The god of wealth and king of the yakshas has a peaceful and several wrathful forms.
Yellow Jambhala has a peaceful appearance and always holds a jewel-spitting mongoose in his left hand and a lemon in the other.
Black Jambhala has a wrathful appearance and holds a skull cup in his right hand and a mongoose disgorging a jewel in the other. The above has a Mongolian hairstyle, with the flaming hair slanting to his left side.
Himalayan sculptures of White Jambhala are often late Chinese-style works on which the mongoose is not depicted. He has a wrathful appearance and may ride a dragon, a lion or a mongoose. He holds a sword or a stick in his right hand and may have a ritual staff and/or a banner propped against his left arm.
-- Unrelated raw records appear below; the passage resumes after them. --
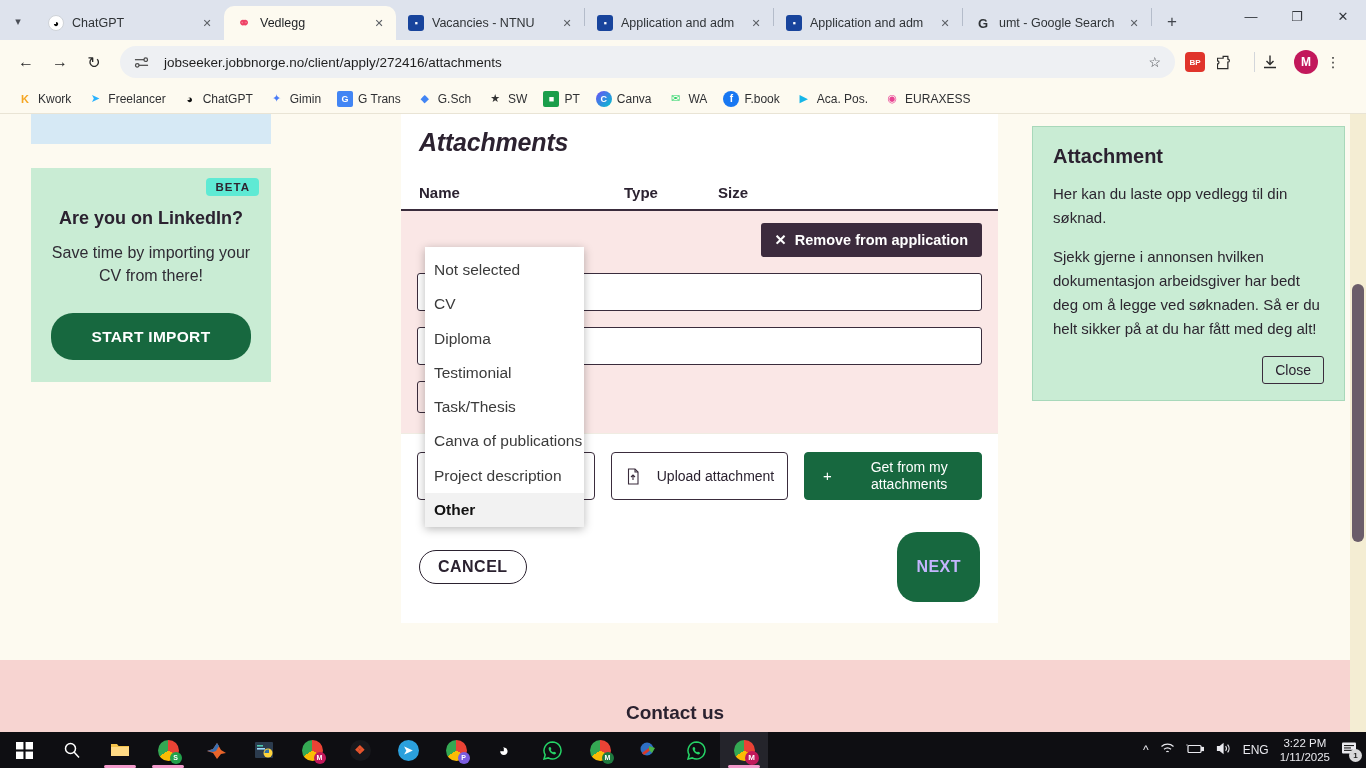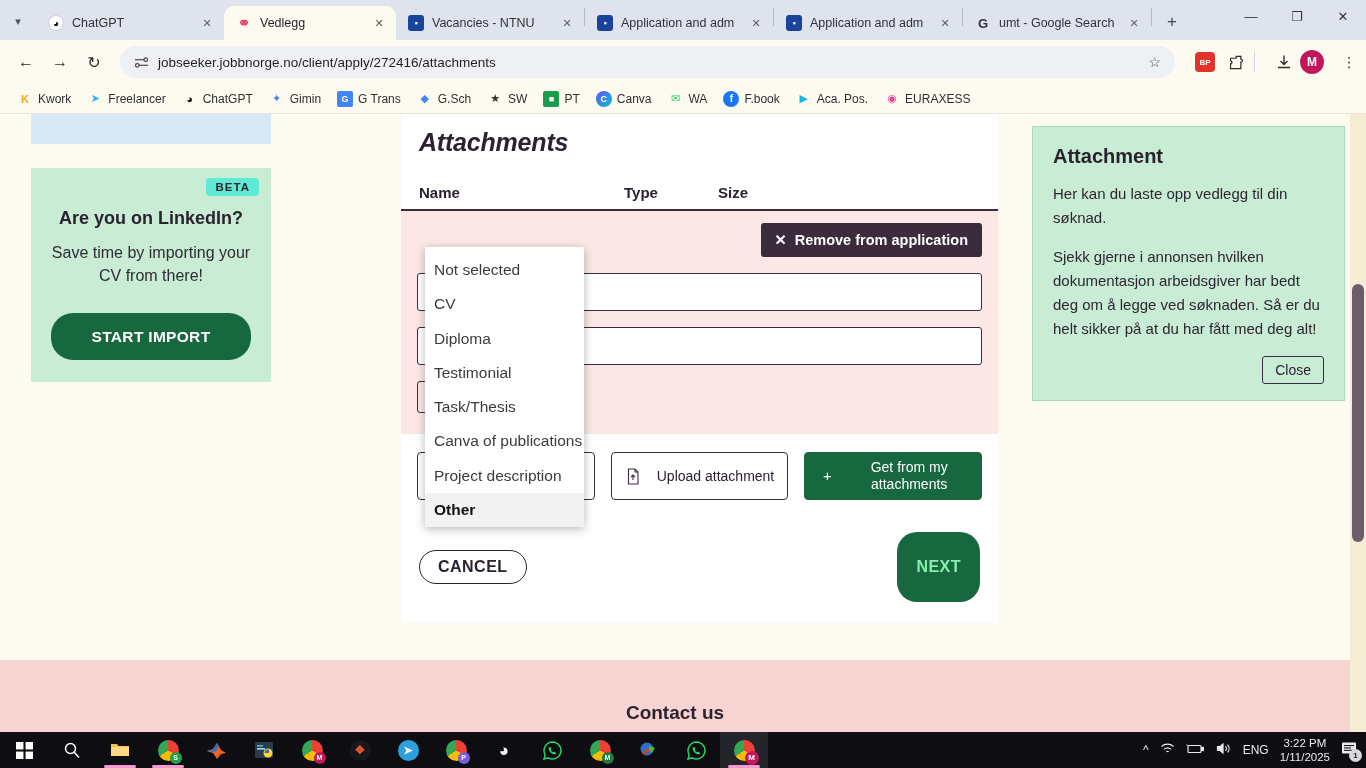--- a/index.html
+++ b/index.html
@@ -70,29 +70,29 @@
     height: 44px; background: #fdfaf0; display: flex; align-items: center;
     padding: 0 10px; gap: 2px;
   }
   .navbtn {
     width: 32px; height: 32px; border-radius: 50%;
     display: flex; align-items: center; justify-content: center;
     color: #2b2b2b; font-size: 16px;
   }
   .omnibox {
     flex: 1 1 auto; height: 32px; background: #eef0f3; border-radius: 16px;
-    display: flex; align-items: center; gap: 8px; padding: 0 12px;
+    display: flex; align-items: center; gap: 14px; padding: 0 12px;
     margin: 0 8px; position: relative;
   }
   .omni-icon { width: 18px; height: 18px; display:flex; align-items:center; justify-content:center; }
   .omni-url { font-size: 13.5px; color: #1f1f1f; flex: 1 1 auto; }
   .omni-star { font-size: 14px; color: #45484d; margin-left: auto; padding-right:2px;}
   .tb-ico {
     width: 30px; height: 30px; border-radius: 50%;
-    display: flex; align-items: center; justify-content: flex-end;
+    display: flex; align-items: center; justify-content: flex-start;
     font-size: 14px; color: #2c2c2c; flex: 0 0 auto;
   }
   .tb-sep { width:1px; height:20px; background:#d3d6db; margin:0 5px; }
   .avatar-m {
     width: 24px; height: 24px; border-radius: 50%; background: #c2185b;
     color: #fff; font-size: 12px; font-weight: 600;
     display: flex; align-items: center; justify-content: center;
   }
   .ext-badge {
     width:20px;height:20px;border-radius:4px;background:#e0342b;color:#fff;
@@ -197,21 +197,21 @@
   .nav-row {
     background: #fff; display: flex; align-items: center;
     justify-content: space-between; padding: 12px 18px 20px;
   }
   .btn-cancel-big {
     border: 1.8px solid #2b2230; border-radius: 20px; background: #fff;
     padding: 7px 18px; font-size: 16px; font-weight: 700; color: #2b2230;
     letter-spacing: .03em; cursor: pointer; font-family: inherit;
   }
   .btn-next {
-    border: none; border-radius: 20px; background: #17683f; color: #86efac;
+    border: none; border-radius: 20px; background: #17683f; color: #c4b5fd;
     padding: 26px 19px; font-size: 16px; font-weight: 700;
     letter-spacing: .03em; cursor: pointer; font-family: inherit;
   }
 
   
   .info-card {
     background: #c9ecd4; border: 1.5px solid #a8d8ba; padding: 18px 20px 16px;
   }
   .info-title { font-size: 20px; font-weight: 700; color: #2b2230; }
   .info-p { font-size: 15px; color: #2c2630; line-height: 1.62; margin-top: 14px; }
The above (published in a previous post) is seated on a lion and holds a lemon and a mongoose.
When depicted with his consort, Red Jambhala has one head and four hands, he holds a wheel in each right hand and a mongoose in each left hand.
VAISHRAVANA AND RETINUE
Undated, (Tibet?), gilt metal, Vaishravana, private collection, published on Himalayan Art resources.
Lokapala Vaishravana, guardian of the north on a mandala, (nearly) always wears a Mongolian armour and holds a closed parasol or victory banner in his right hand and a mongoose in the other. He usually sits on a snow lion.
On this rare example he doesn’t wear an armour and looks more like yellow Jambhala but the object in his right hand isn’t a lemon (it looks like the handle of a parasol or banner) and he sits on a snow lion (although we did see one rare case of Yellow Jambhala seated on a lion, he had a lemon in his left hand). His mongoose is vomiting extraordinarily large jewels.
Vaishravana has a retinue of eight horsemen (often labelled ‘Vaishravana’) who hold a mongoose in one hand and an attribute in the other (the Himalayan Art Resources website give a list and description of each). The above has a triratna in his right hand.
Hardly present in Himalayan Buddhist sculptures, in the Hindu religion Kubera/Kuber/Kuvera is the king of the yakshas and the Lord of Wealth (Jambhala in the Himalayas), and a lokapala (Vaishravana in Buddhist art). Like the yakshas, he is naked and has a dwarfish appearance. He may hold various attributes in his right hand, a sheaf of wheat and sometimes a mongoose in the left one.
Despite their name, the twelve Yaksha general who are part of the medicine buddha retinue don’t wear an armour. They have a regal appearance, coiffed with a foliate crown with bows and ribbons, adorned with jewellery and a shawl or scarf, wearing a long lower garment loosely wrapping their legs and showing their bare feet. All of them hold in their left hand a mongoose disgorging jewels.
Five of them hold a stick. This may be the one with the dark blue skin.
The only one who holds a lasso has yellow skin.
The one who holds a vajra sceptre is among four who have a yellow body.
This arhat is identified by the jewel-spitting mongoose he holds in both hands.
In the Tibetan section of this blog we saw this rare Nepalese-style sculpture of a dakini holding a mongoose by the neck with her left hand.
The form of Shri Devi known as Dorje Rabtenma in Tibet also holds a mongoose disgorging jewels.